Jiangsu Key Laboratory for Carbon-Based Functional Materials and Devices, Soochow University, 199 Ren'ai Rd, Suzhou, Jiangsu, 215123, China.

出版信息

Small. 2023 Nov;19(46):e2303634. doi: 10.1002/smll.202303634. Epub 2023 Jul 19.

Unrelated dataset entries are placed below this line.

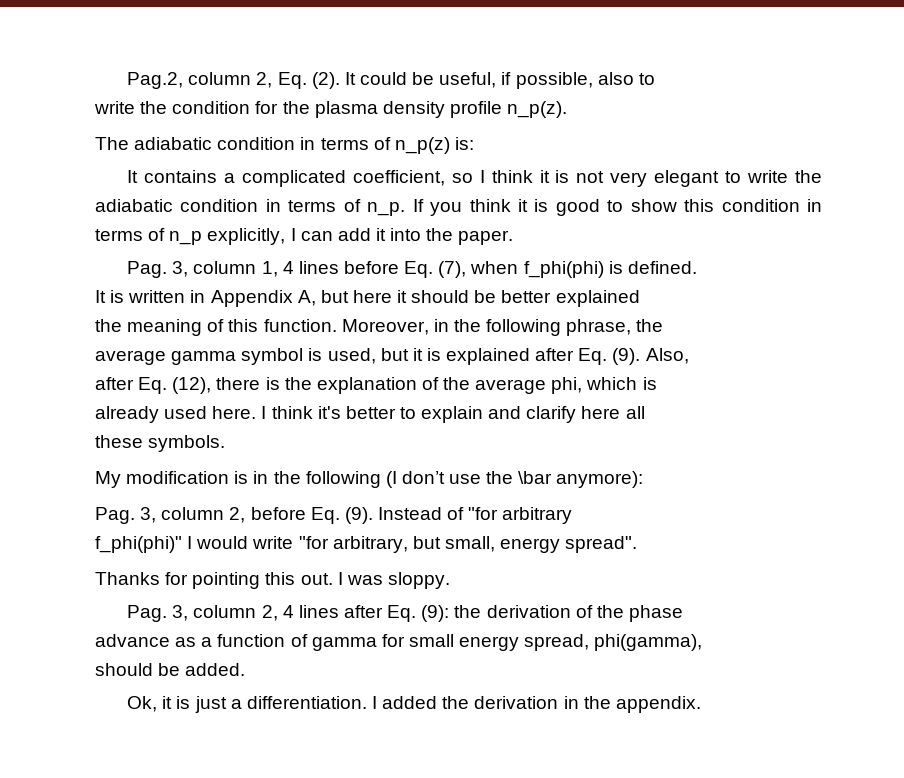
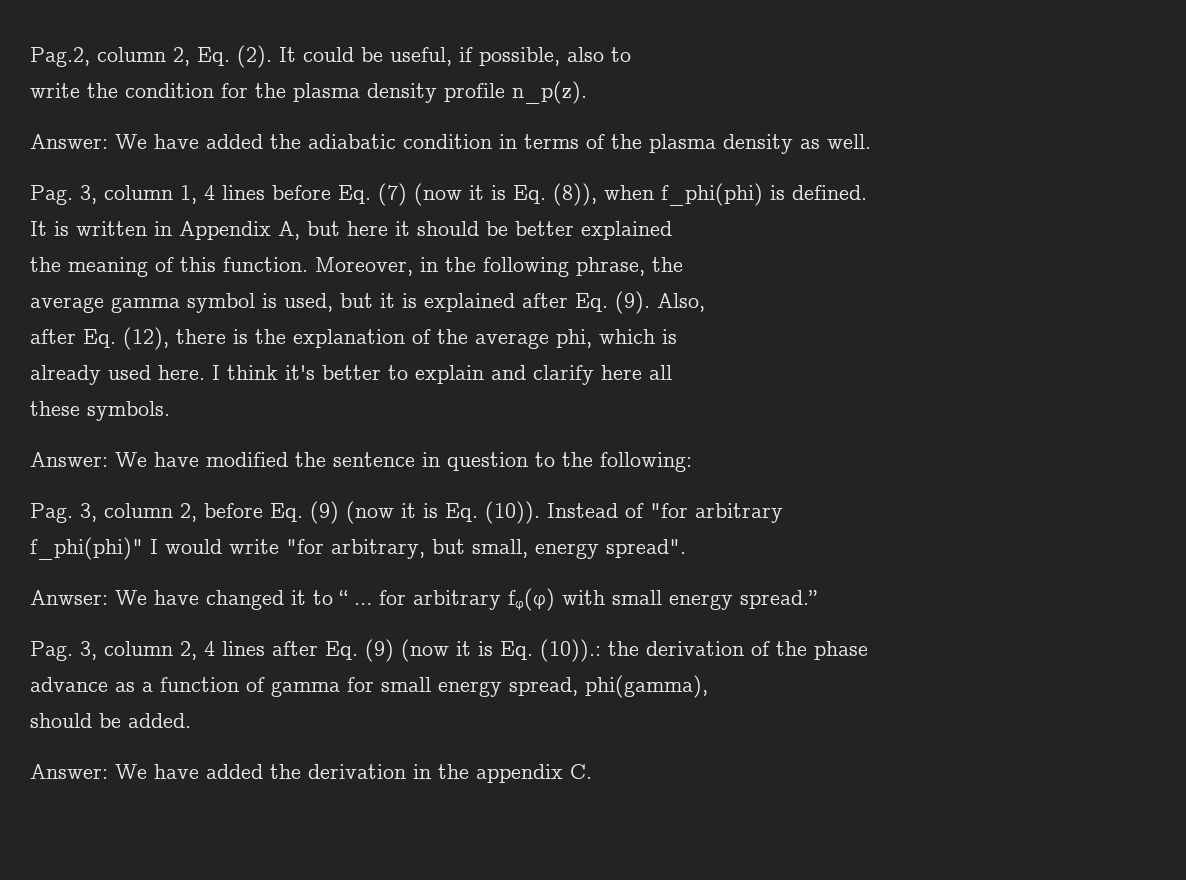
- The adiabatic condition in terms of n_p(z) is:
- It contains a complicated coefficient, so I think it is not very elegant to write the adiabatic condition in terms of n_p. If you think it is good to show this condition in terms of n_p explicitly, I can add it into the paper.
+ Answer: We have added the adiabatic condition in terms of the plasma density as well.
- Pag. 3, column 1, 4 lines before Eq. (7), when f_phi(phi) is defined.
+ Pag. 3, column 1, 4 lines before Eq. (7) (now it is Eq. (8)), when f_phi(phi) is defined.
- My modification is in the following (I don’t use the \bar anymore):
+ Answer: We have modified the sentence in question to the following:
- Pag. 3, column 2, before Eq. (9).
+ Pag. 3, column 2, before Eq. (9) (now it is Eq. (10)).
- Thanks for pointing this out. I was sloppy.
+ Anwser: We have changed it to “ … for arbitrary fφ(φ) with small energy spread.”
- Pag. 3, column 2, 4 lines after Eq. (9): the derivation of the phase
+ Pag. 3, column 2, 4 lines after Eq. (9) (now it is Eq. (10)).: the derivation of the phase
- Ok, it is just a differentiation. I added the derivation in the appendix.
+ Answer: We have added the derivation in the appendix C.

DOI:10.1002/smll.202303634
PMID:37467294
Abstract

Despite the rapid development of the immune checkpoint blockade (ICB) in melanoma treatment, the immunosuppressive tumor microenvironment (TME) still hinders the efficacy of immunotherapy. Recently, using agonists to modulate the TME have presented promising clinical responses in combination with ICB therapies. However, local intratumoral injection as the commonly used administration route for immune agonists would lead to low patient compliance. Herein, it is demonstrated that fluorocarbon modified chitosan (FCS) can self-assemble with immune adjuvant polyriboinosinic:polyribocytidylic acid (poly(I:C)), forming nanoparticles that can penetrate through cutaneous barriers to enable transdermal delivery. FCS/poly(I:C) can efficiently activate various types of cells presented on the transdermal route (through the skin into the TME), leading to IRF3-mediated IFN-β induction in the activated cells for tumor repression. Furthermore, transdermal FCS/poly(I:C) treatment can significantly magnify the efficacy of the programmed cell death protein 1 (PD-1) blockade in melanoma treatment through activating the immunosuppressive TME. This study approach offered an attractive transdermal approach in combined with ICB therapy for combined immunotherapy, particularly suitable for melanoma treatment.

摘要

尽管免疫检查点阻断(ICB)在黑色素瘤治疗方面发展迅速,但免疫抑制性肿瘤微环境(TME)仍然阻碍了免疫疗法的疗效。最近,使用激动剂来调节 TME 与 ICB 治疗联合已显示出有希望的临床反应。然而,免疫激动剂的常用给药途径——局部瘤内注射会导致患者顺应性低。本文证明,氟碳改性壳聚糖(FCS)可以与免疫佐剂聚肌苷酸:聚胞苷酸(poly(I:C)) 自组装,形成纳米颗粒,可穿透皮肤屏障实现经皮给药。FCS/poly(I:C) 可以有效地激活经皮途径(通过皮肤进入 TME)上存在的各种类型的细胞,导致激活细胞中的干扰素调节因子 3 (IRF3) 介导的 IFN-β诱导,从而抑制肿瘤。此外,经皮 FCS/poly(I:C) 治疗可以通过激活免疫抑制性 TME 显著提高程序性细胞死亡蛋白 1 (PD-1) 阻断在黑色素瘤治疗中的疗效。该研究方法为联合 ICB 治疗的联合免疫疗法提供了一种有吸引力的经皮方法,特别适用于黑色素瘤的治疗。